2.5. Other than the rights and licenses expressly provided to you hereunder, no other rights, licenses, or interest whatsoever in any of the Products and Services and/or any component thereof, are transferred or granted. Without limiting the foregoing, you may not: (i) use the Products and Services or any part thereof, for purposes other than those explicitly set forth hereunder; (ii) reverse engineer or de-compile, modify or revise, Products and Services, or any part thereof, or create derivative works thereof or extract any source code from any binary code or files provided; (iii) sub-license, resell or reoffer the Products and Services, or any part thereof or use the Products and Services to offer services to any third parties (including in a service bureau environment); (iv) otherwise commercially utilize the Products and Services, or any part thereof except as expressly permitted under this Agreement.
2.6. You acknowledge and agree that Lightrun has the right, at any time and for any reason, to redesign or modify the organization, structure, specifications, “look and feel,” navigation, features, and other elements of the Products and Services and/or any part thereof, provided that such does not result in the Products and Services being materially and adversely different than the Products and Services as first made available following the execution of this Agreement.
3. USE OF THE PRODUCTS AND SERVICES
3.1. You agree that you will not use the Products and Services for any of the following purposes: (i) Any unlawful, invasive, infringing, defamatory or fraudulent purpose; (ii) To send unsolicited bulk commercial emails (“Spam”) of any kind, regardless of the content or nature of such messages; (iii) To send any harmful code or attachment with the Products and Services; (iv) To use the Products and Services in a way that has a detrimental effect upon Lightrun, its Users or the Products and Services, as determined by Lightrun at its sole discretion; (v) To use or attempt to use the Products and Services in breach of these Terms; (vi) To transmit harassing, obscene, racist, malicious, abusive, libelous, illegal or deceptive messages or files; (vii) To commit or attempt to commit a crime or facilitate the commission of any crime or other illegal or tortious act; (viii) To interfere with the use of the Products and Services by other Users; To alter, tamper with or circumvent any aspect of the Products and Services; and/or (ix) To test or reverse engineer any of the Products and Services in order to find limitations or vulnerabilities.

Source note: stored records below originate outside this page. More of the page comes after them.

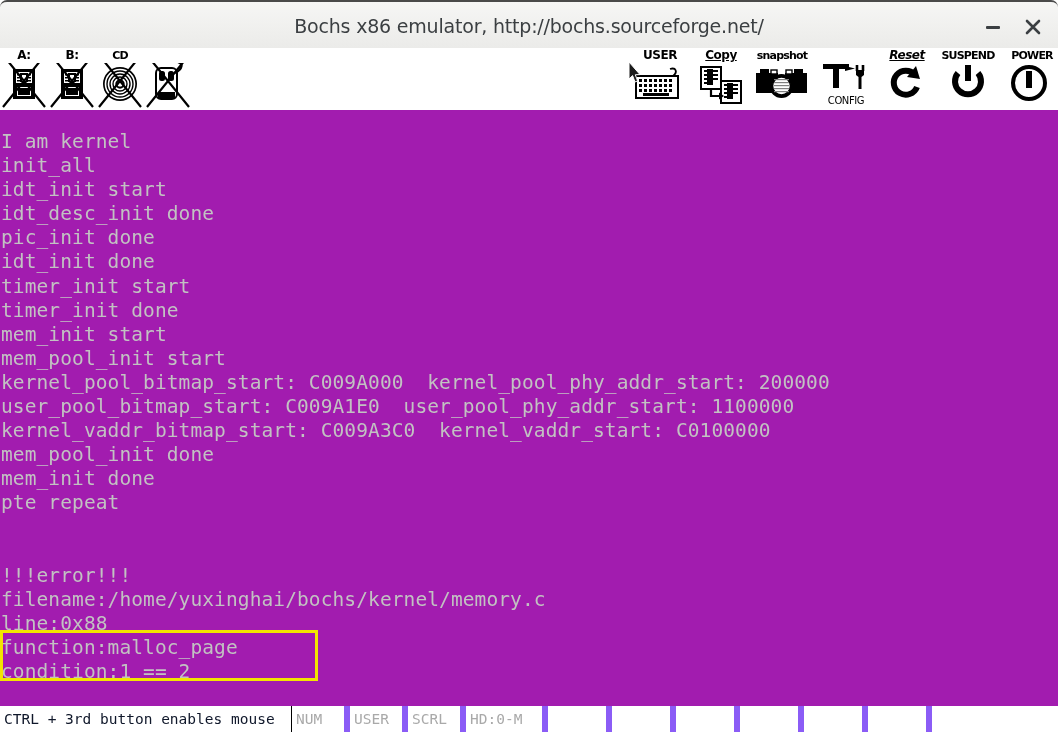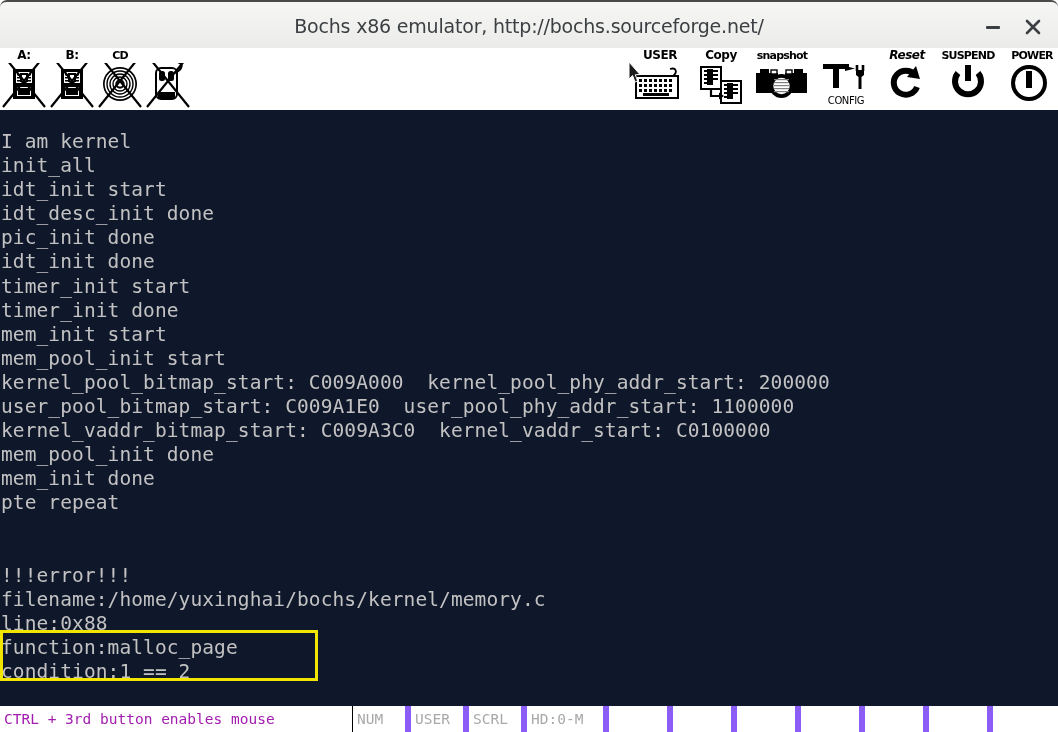--- a/index.html
+++ b/index.html
@@ -90,21 +90,21 @@
     position: relative;
     width: 48px;
     height: 62px;
     cursor: pointer;
     background: #ffffff;
     display: flex;
     flex-direction: column;
     align-items: center;
     justify-content: flex-start;
   }
-  .tb-btn.wide { width: 58px; }
+  .tb-btn.wide { width: 58px; text-decoration: underline; }
   .tb-btn.w62  { width: 64px; }
   .tb-lbl {
     font-family: "DejaVu Sans", sans-serif;
     font-size: 12px;
     line-height: 13px;
     color: #000000;
     font-weight: bold;
     white-space: nowrap;
     margin-top: 1px;
     letter-spacing: -0.5px;
@@ -121,21 +121,21 @@
     letter-spacing: -0.4px;
     margin-top: -2px;
   }
 
   
   .console {
     position: absolute;
     left: 0; top: 110px;
     width: 1058px;
     height: 596px;
-    background: #0f172a;
+    background: #a21caf;
     overflow: hidden;
   }
   .console-text {
     position: absolute;
     left: 1px;
     top: 20px;
     margin: 0;
     font-family: "DejaVu Sans Mono", monospace;
     font-size: 19.5px;
     line-height: 24.1px;
@@ -171,23 +171,23 @@
     height: 26px;
     line-height: 26px;
     padding-left: 4px;
     box-sizing: border-box;
     border-right: 6px solid #8b5cf6;
     color: #000000;
     white-space: nowrap;
     overflow: hidden;
   }
   .sb-msg {
-    width: 353px;
+    width: 292px;
     border-right: 1px solid #000000;
-    color: #a21caf;
+    color: #0f172a;
   }
   .sb-ind {
     width: 58px;
     color: #a9a9a9;
   }
   .sb-ind.wide { width: 82px; }
   .sb-blank { width: 64px; }
   .sb-blank.last { border-right: none; flex: 1; }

3.2. You acknowledge and agree that you are responsible for your use of the Products and Services. You are fully responsible for the control of and/or access to your account, including limiting access to user names and passwords and you agree to take all reasonable precautions to protect your user name and password and access to your account. You agree that you will immediately notify Lightrun in the event that you discover or believe that your account or user name or password has been accessed in any unauthorized way. Lightrun shall not be liable to you or any third party for any failure by you to prevent unauthorized access to your account.
4. CUSTOMER DATA AND CONTENT
4.1. The Products and Services cannot and should not be relied upon to detect all or any malicious or other harmful or problematic files or data, and you are responsible for all data and content that you post and/or access, even if it was monitored, debugged or otherwise processed (“Process”) by the Products and Services. We urge you not to access or read any suspicious files and/or information even if those were Processed using a Lightrun product.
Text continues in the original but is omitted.